TASK INSTRUCTIONS -
All entries must be repeated exactly; do not include the pictures.
····················
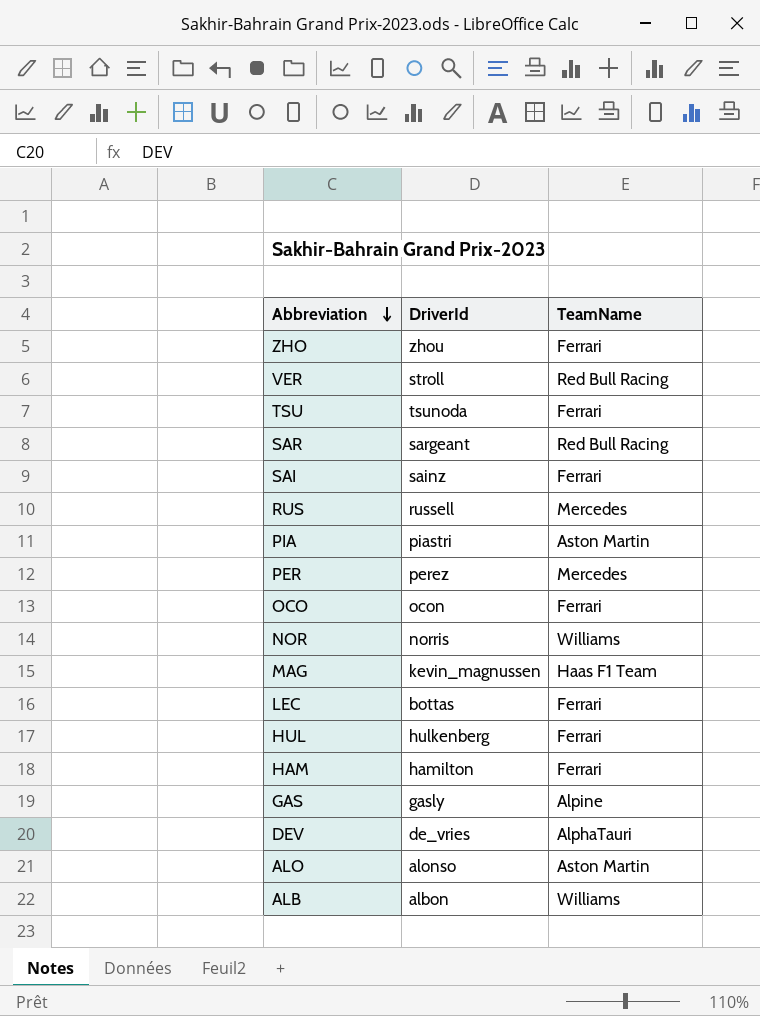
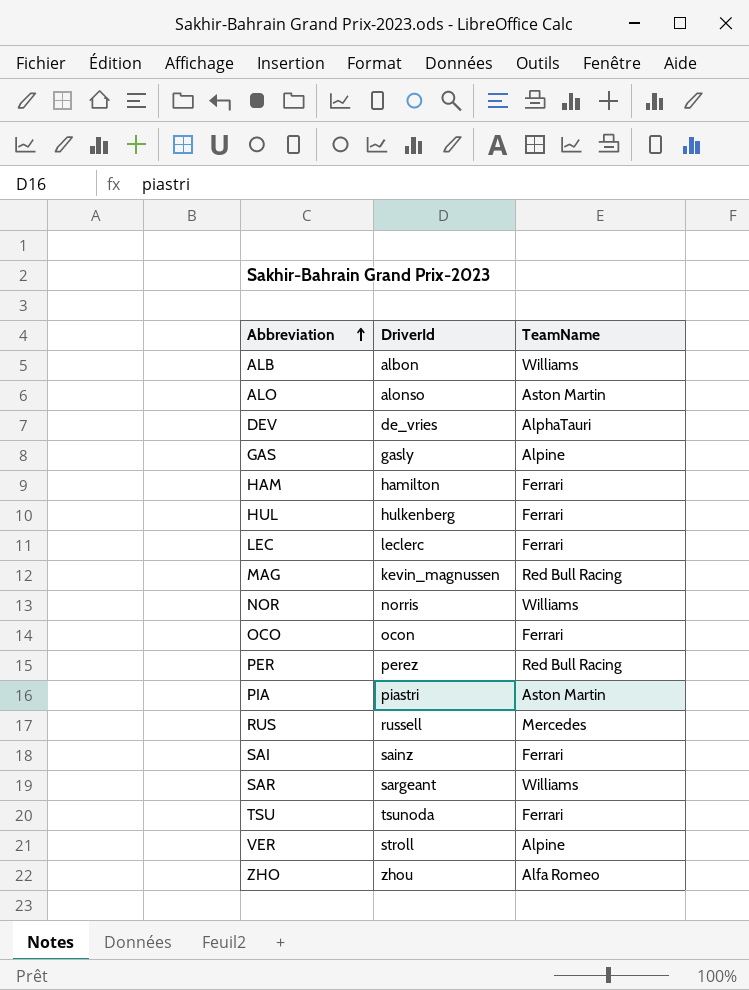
row order: Abbreviation descending -> Abbreviation ascending
LEC | DriverId: bottas -> leclerc
MAG | TeamName: Haas F1 Team -> Red Bull Racing
PER | TeamName: Mercedes -> Red Bull Racing
SAR | TeamName: Red Bull Racing -> Williams
VER | TeamName: Red Bull Racing -> Alpine
ZHO | TeamName: Ferrari -> Alfa Romeo

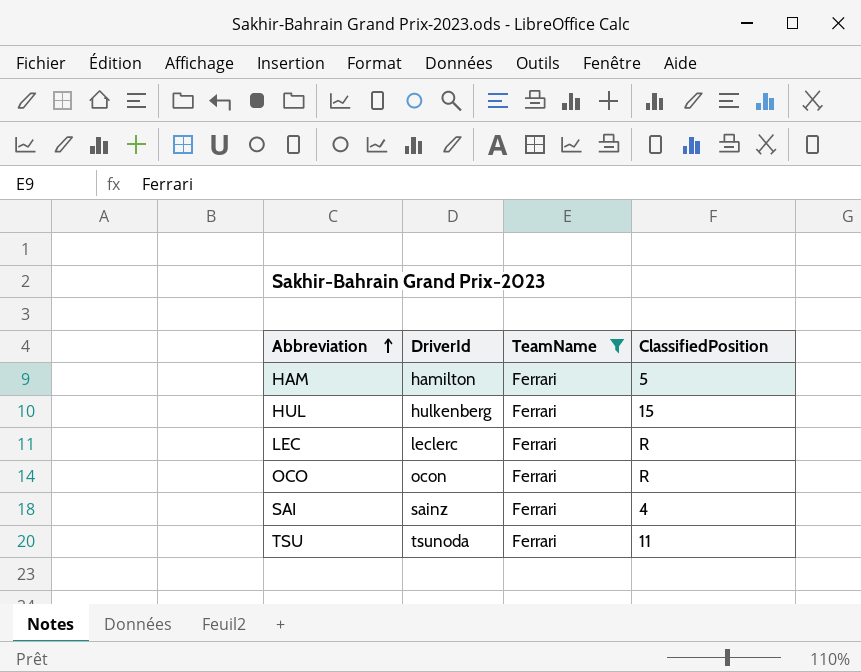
filter: none -> TeamName = Ferrari
column ClassifiedPosition | position: none -> 4

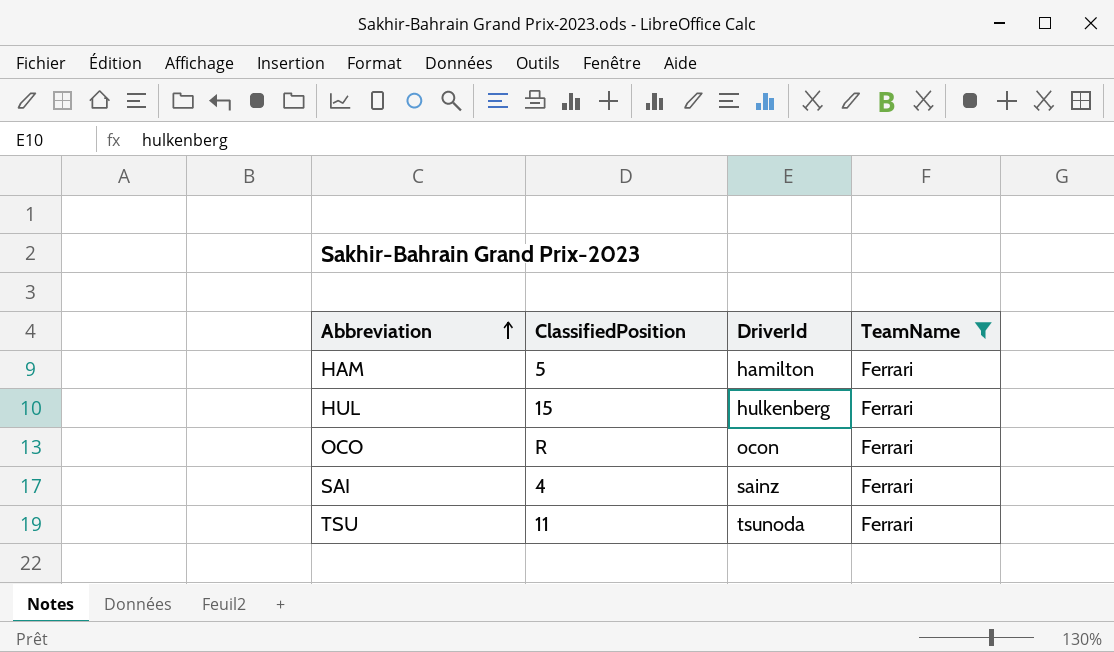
column ClassifiedPosition | position: 4 -> 2
row LEC: leclerc | Ferrari | R -> none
····················
TASK SOLUTION -
row order: Abbreviation descending -> Abbreviation ascending
LEC | DriverId: bottas -> leclerc
MAG | TeamName: Haas F1 Team -> Red Bull Racing
PER | TeamName: Mercedes -> Red Bull Racing
SAR | TeamName: Red Bull Racing -> Williams
VER | TeamName: Red Bull Racing -> Alpine
ZHO | TeamName: Ferrari -> Alfa Romeo

filter: none -> TeamName = Ferrari
column ClassifiedPosition | position: none -> 4

column ClassifiedPosition | position: 4 -> 2
row LEC: leclerc | Ferrari | R -> none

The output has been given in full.